[Extracted records]
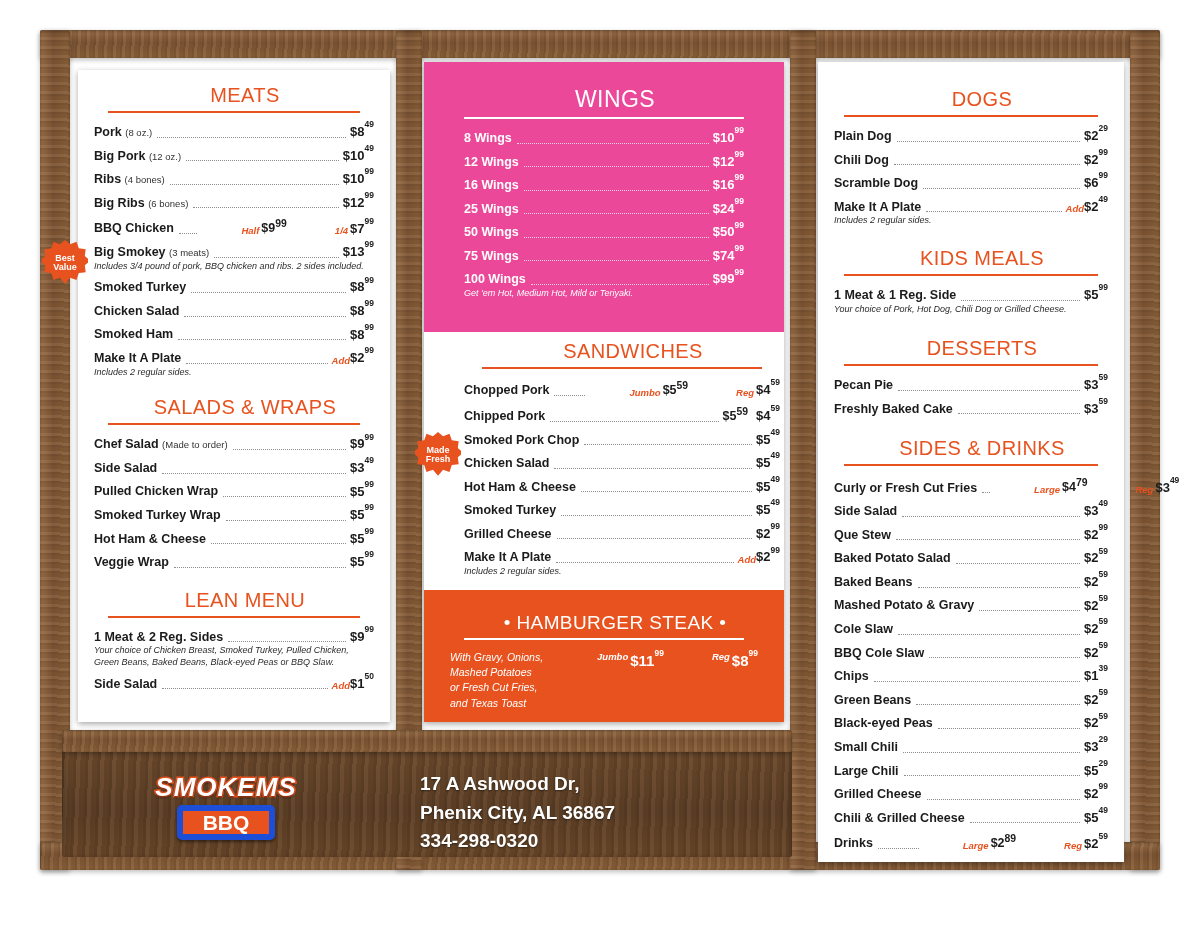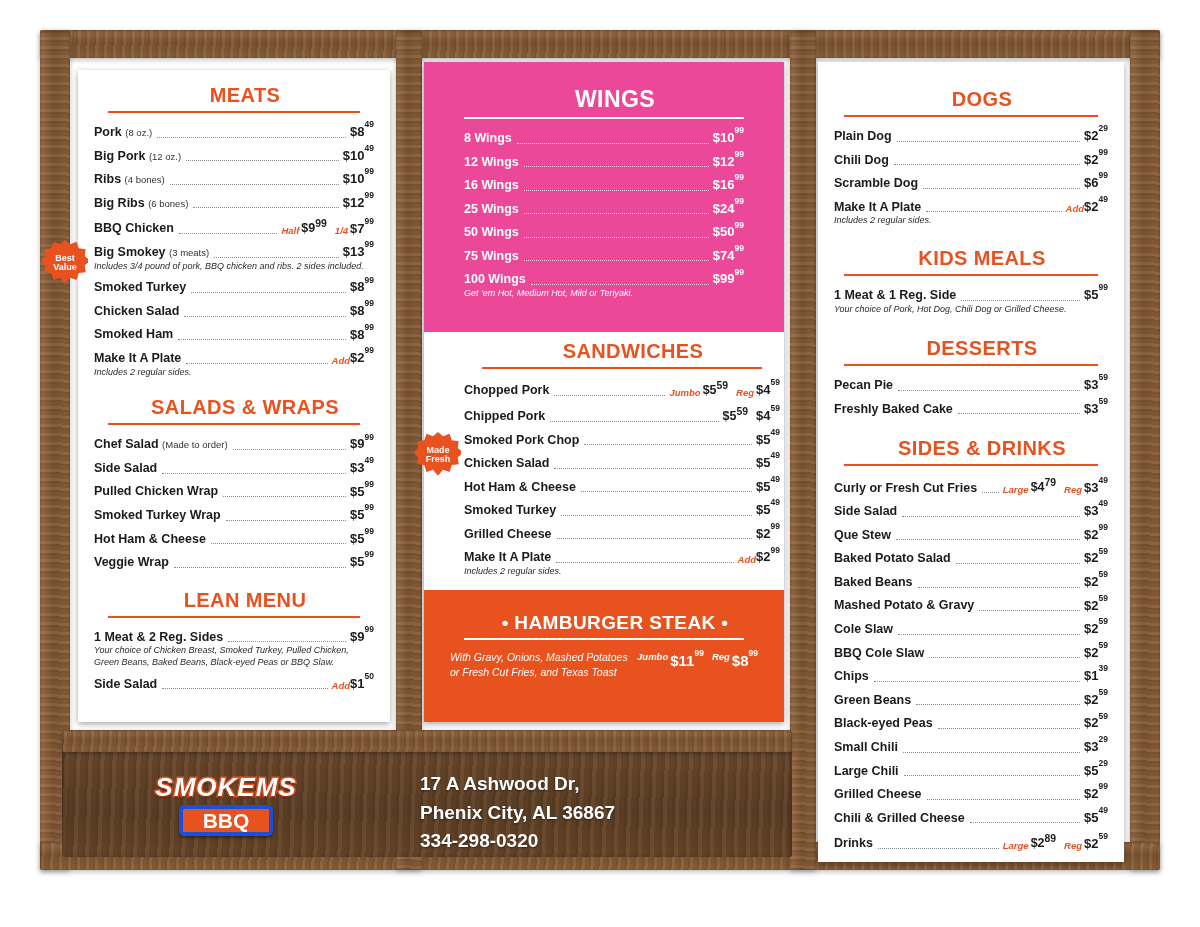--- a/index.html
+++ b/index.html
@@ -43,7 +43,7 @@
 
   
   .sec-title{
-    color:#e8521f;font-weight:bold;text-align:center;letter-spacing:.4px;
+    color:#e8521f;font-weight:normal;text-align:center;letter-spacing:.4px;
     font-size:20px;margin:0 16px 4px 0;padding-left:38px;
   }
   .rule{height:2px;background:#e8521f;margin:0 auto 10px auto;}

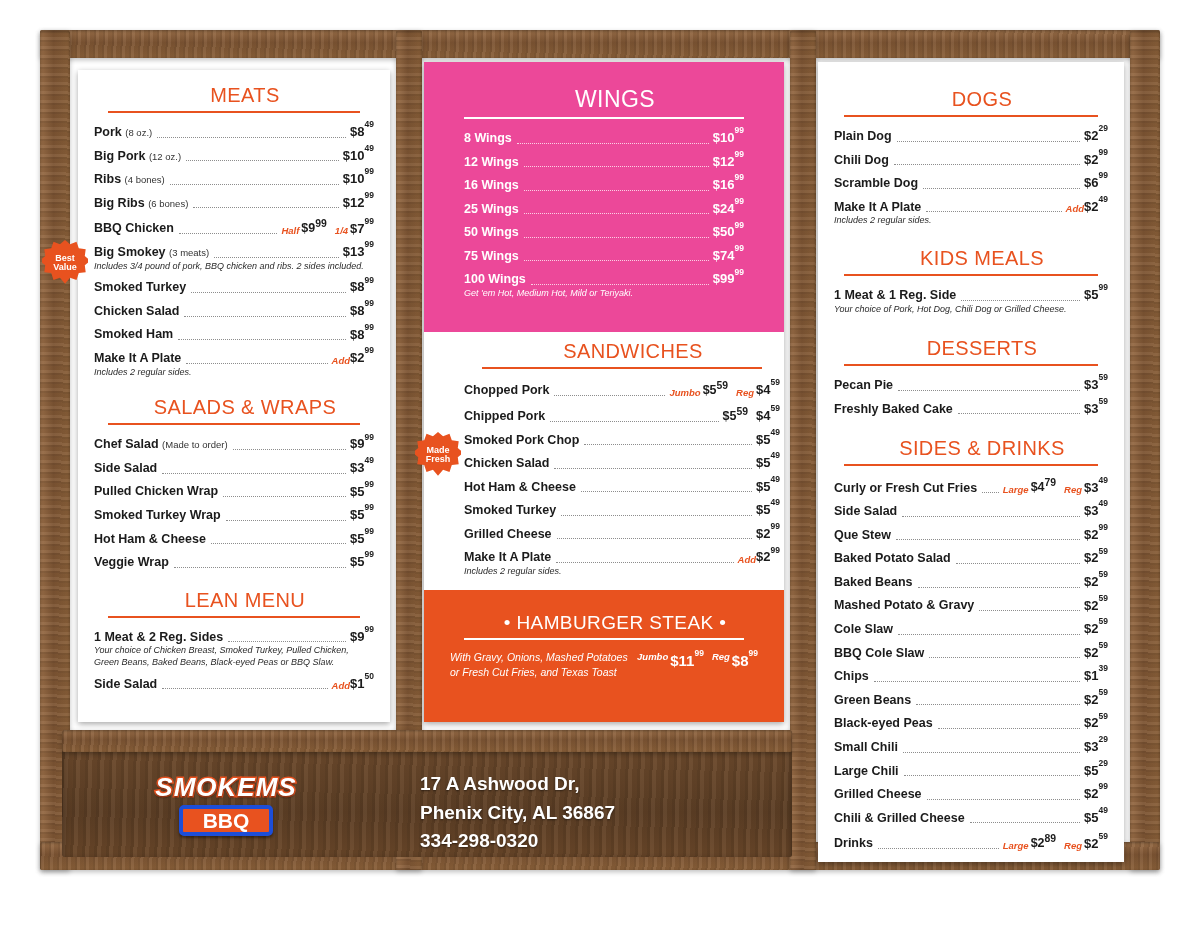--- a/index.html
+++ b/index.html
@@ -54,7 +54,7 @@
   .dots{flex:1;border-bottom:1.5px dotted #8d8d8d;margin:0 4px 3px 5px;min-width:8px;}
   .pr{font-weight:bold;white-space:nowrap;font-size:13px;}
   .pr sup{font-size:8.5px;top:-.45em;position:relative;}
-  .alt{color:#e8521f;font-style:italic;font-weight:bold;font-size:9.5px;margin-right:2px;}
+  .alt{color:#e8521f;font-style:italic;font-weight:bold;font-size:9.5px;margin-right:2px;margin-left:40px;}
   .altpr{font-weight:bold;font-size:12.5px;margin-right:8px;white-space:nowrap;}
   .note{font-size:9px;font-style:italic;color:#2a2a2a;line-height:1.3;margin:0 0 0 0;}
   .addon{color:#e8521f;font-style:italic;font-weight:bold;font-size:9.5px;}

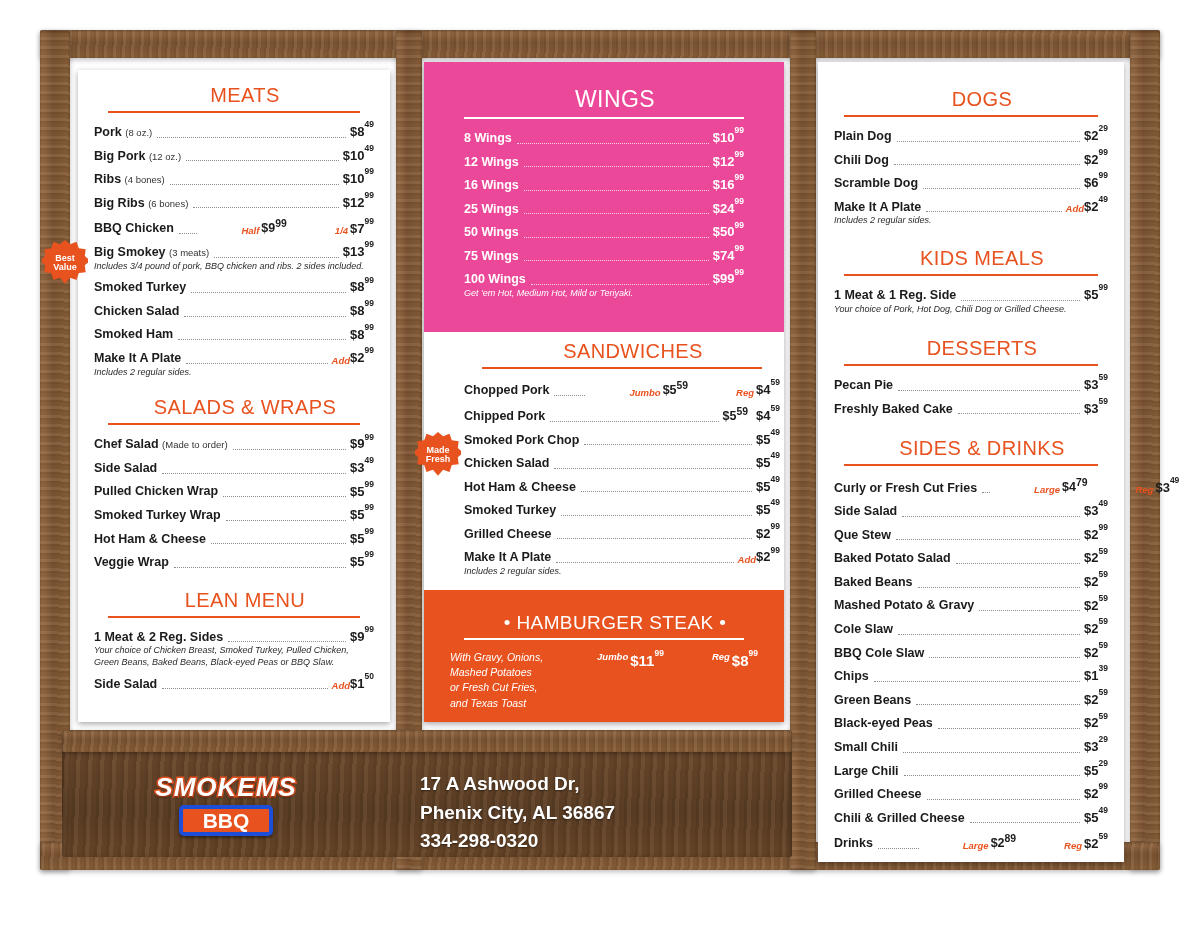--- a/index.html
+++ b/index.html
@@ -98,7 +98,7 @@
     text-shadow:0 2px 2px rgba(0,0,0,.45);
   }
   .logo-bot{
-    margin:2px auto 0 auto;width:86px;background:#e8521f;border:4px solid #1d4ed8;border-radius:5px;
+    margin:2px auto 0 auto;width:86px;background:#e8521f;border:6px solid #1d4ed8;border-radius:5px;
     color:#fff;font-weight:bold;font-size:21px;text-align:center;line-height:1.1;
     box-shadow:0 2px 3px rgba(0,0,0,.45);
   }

[Aim of the exercise]
In the material above, how many lines hold the word "align"? Say only the number.

[Exercise answer]
3